Exercise aim:
Your answer needs to include each line of the records in which the string "language" can be found.

=== Begin Enclosure ===

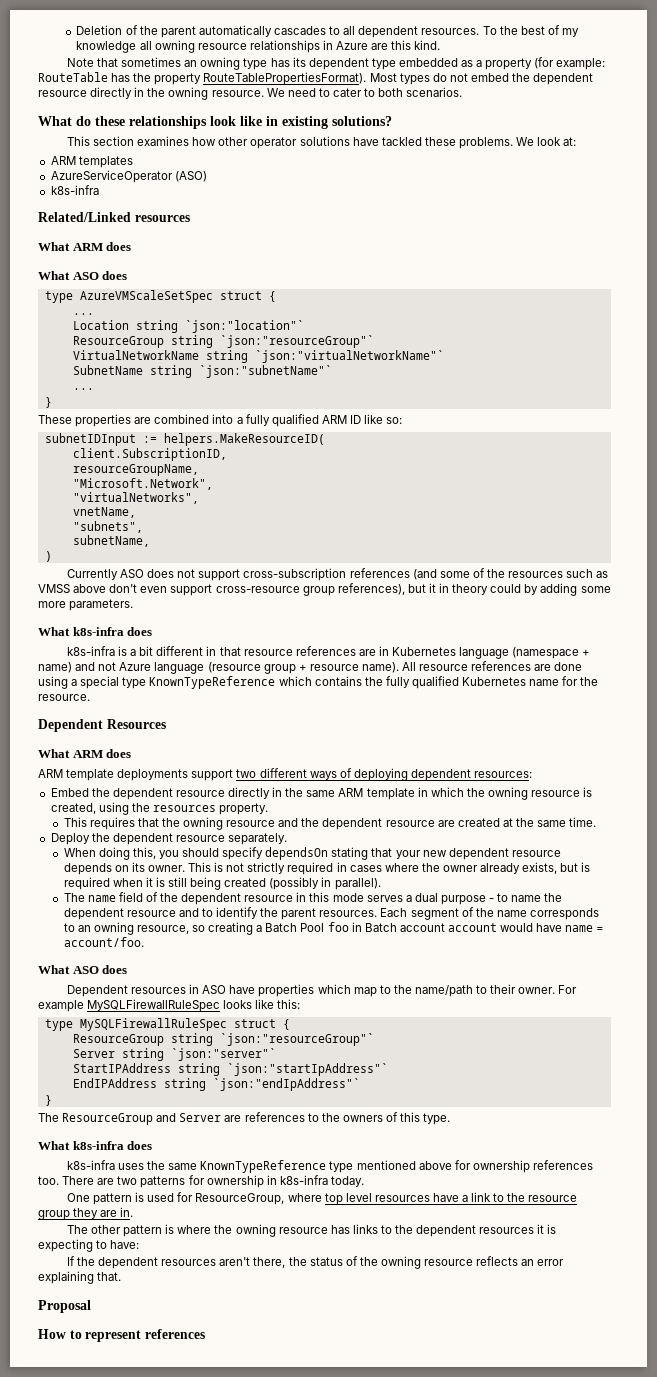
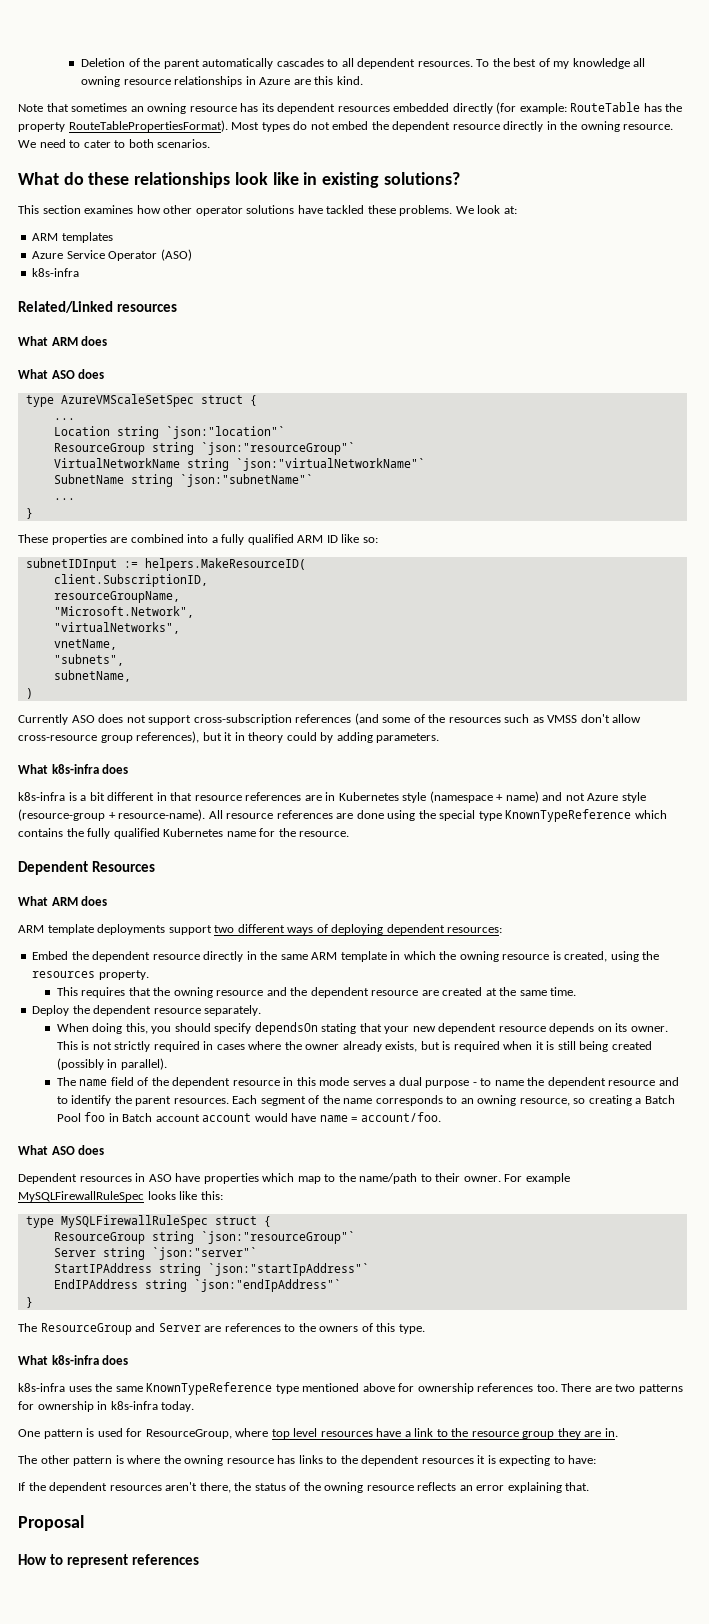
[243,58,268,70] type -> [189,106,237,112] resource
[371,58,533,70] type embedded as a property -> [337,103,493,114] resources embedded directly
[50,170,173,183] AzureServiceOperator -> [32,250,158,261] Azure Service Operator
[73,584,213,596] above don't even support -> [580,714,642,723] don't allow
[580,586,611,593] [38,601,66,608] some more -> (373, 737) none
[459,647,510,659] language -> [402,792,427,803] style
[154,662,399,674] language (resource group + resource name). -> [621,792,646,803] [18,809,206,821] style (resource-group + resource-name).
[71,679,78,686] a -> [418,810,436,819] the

=== End Enclosure ===

Answer section:
[459,647,510,659] language -> [402,792,427,803] style
[154,662,399,674] language (resource group + resource name). -> [621,792,646,803] [18,809,206,821] style (resource-group + resource-name).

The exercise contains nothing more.